Immigration, immigrants, and refugees are a popular topic virtually the world these days. It is a topic with wide-ranging points of view and comments are often loaded with emotion.
In the book, Representing the Other in European Media Discourse, Dr. Liisi Laineste, Senior Researcher, Estonian Library Museum, Tartu University contributes Installment 12, “Othering in Estonian Online Discussions well-nigh Refugees.” The installment is the result of an wringer of the 2015 refugee slipperiness in Europe in unrecognized and non-anonymous Estonian public forums. The comments that were studied were focused on a local incident, the setting of a fire at a refugee part-way in Vao in north-eastern Estonia in September of 2015. The study draws conclusions from the news readers’ comments to describe how online forums communicate estranged emotions and opinions well-nigh the Other.
As in many other countries, immigration is a hot sawed-off issue in Estonian. Dr. Laineste’s study addresses emotional, discriminating othering of refugees in online comments that emerged virtually the public discussion of setting fire to the part-way for madhouse seekers in Vao, Estonia. I will show how the Other is placed in the middle of a battleground of opinions where emotions unpeace and viewpoints wilt plane increasingly polarized as a result. I tideway my material as a scholar of digital folklore, combining quantitative and qualitative methods, ranging from statistics-based topic modeling and thematic wringer to a diachronic wringer of recurring folkloric motifs and myths.

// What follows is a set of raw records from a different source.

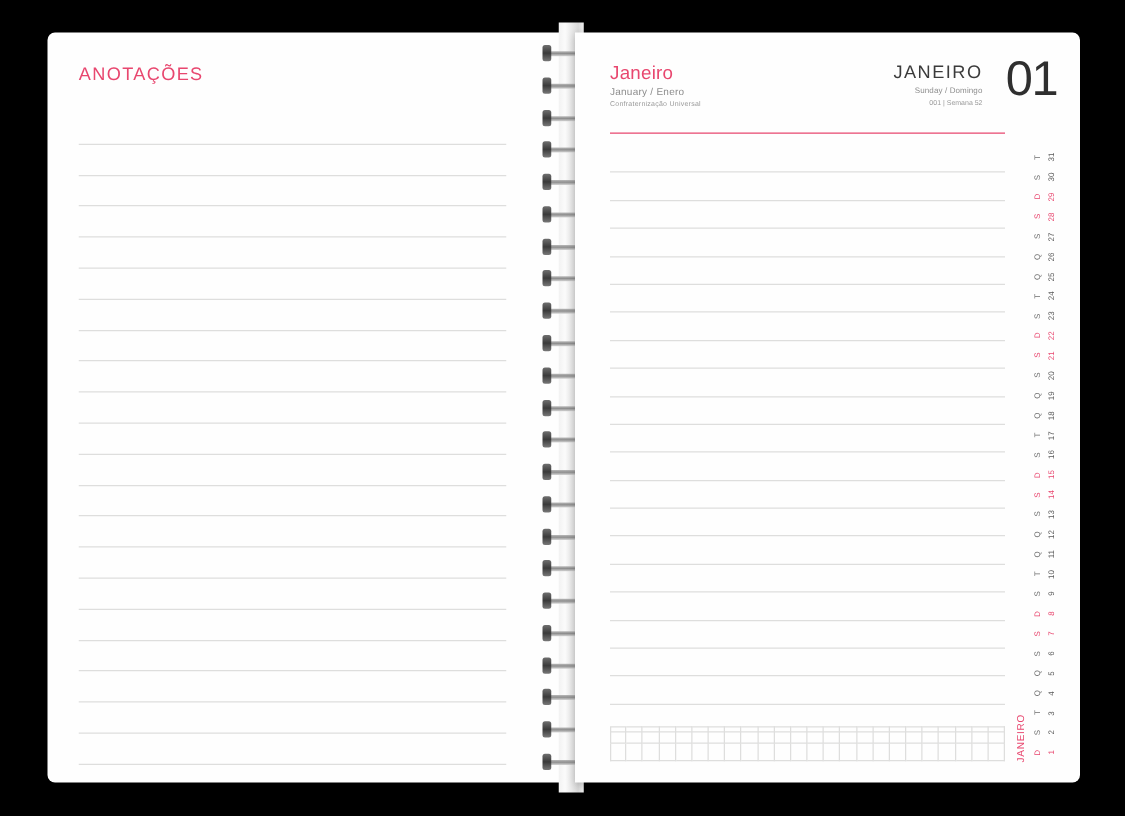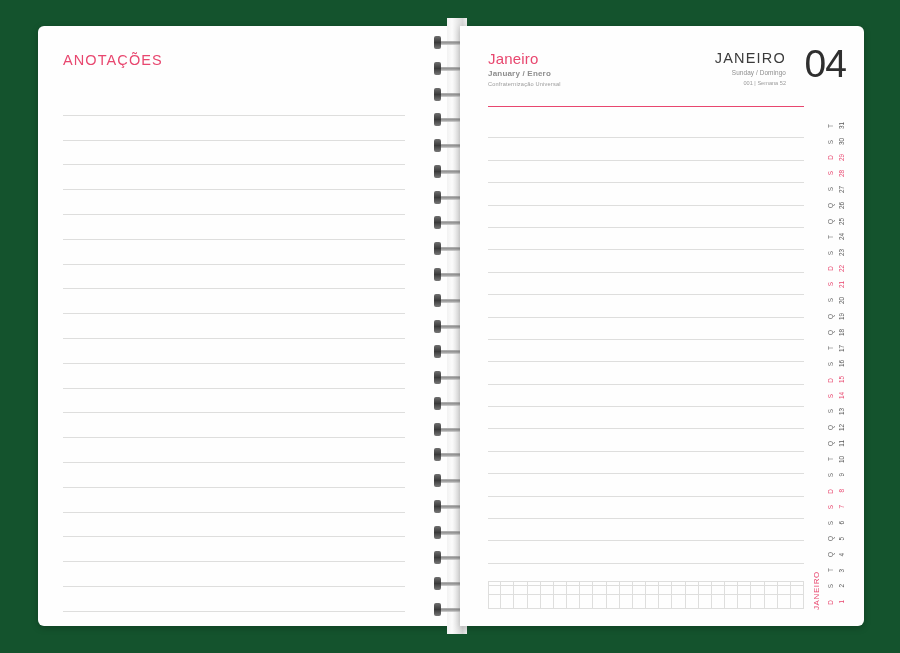"ANOTAÇÕES" #planner { background: #14532d -> #000000 }
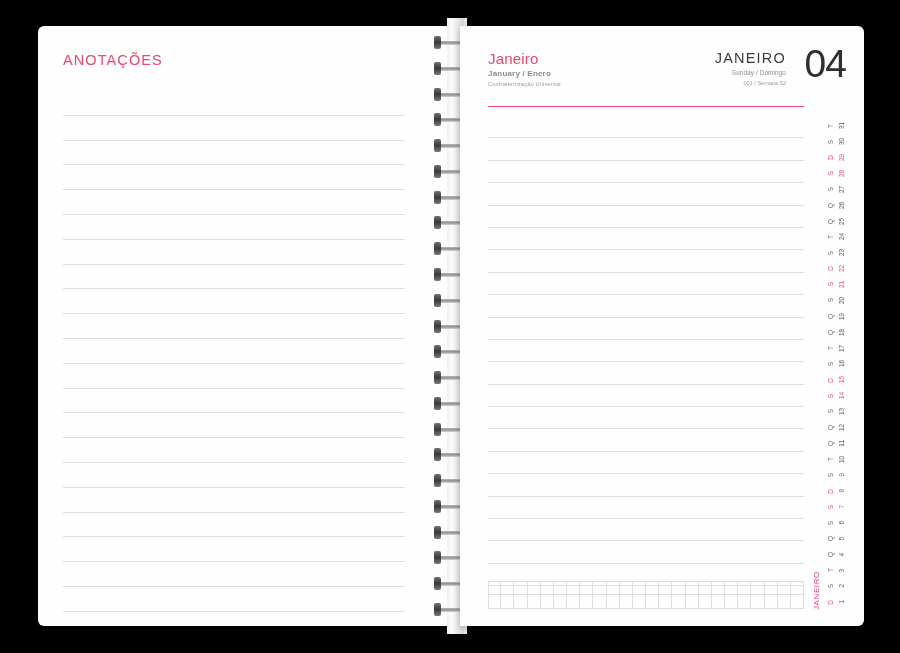"January / Enero" .month-sub { font-weight: bold -> none }
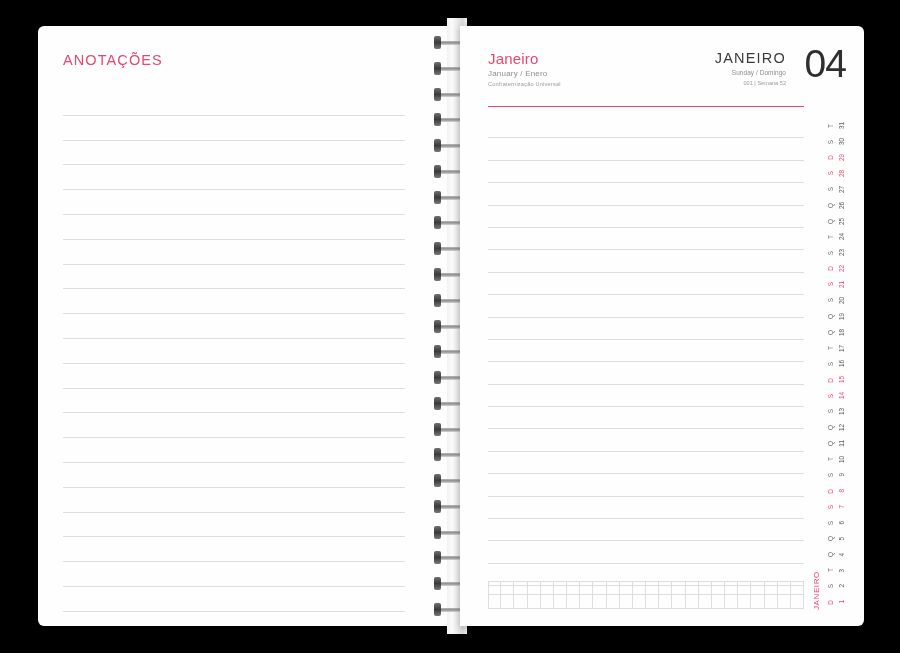"04" div.day-number { text: 04 -> 01 }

Dr. Laineste used QDA Miner to lawmaking 2742 comments from a local site to decide the tonality/emotions of the comments. The categorization system included two major parameters (target/object of the comment, emotional tonality) and was compiled with a cumulative method, updating the system in vibrations with the material. The study moreover used the software’s co-occurrence analyses feature, to pinpoint the prevailing types of sentiments. The study identified five principal types of sentiment: anger, fear, shame, disgust, and compassion.
The study’s conclusions discuss the effect of the Internet, the emotional impact of the refugee question, Othering, and how online liaison contributes to the spread and melding of ideas.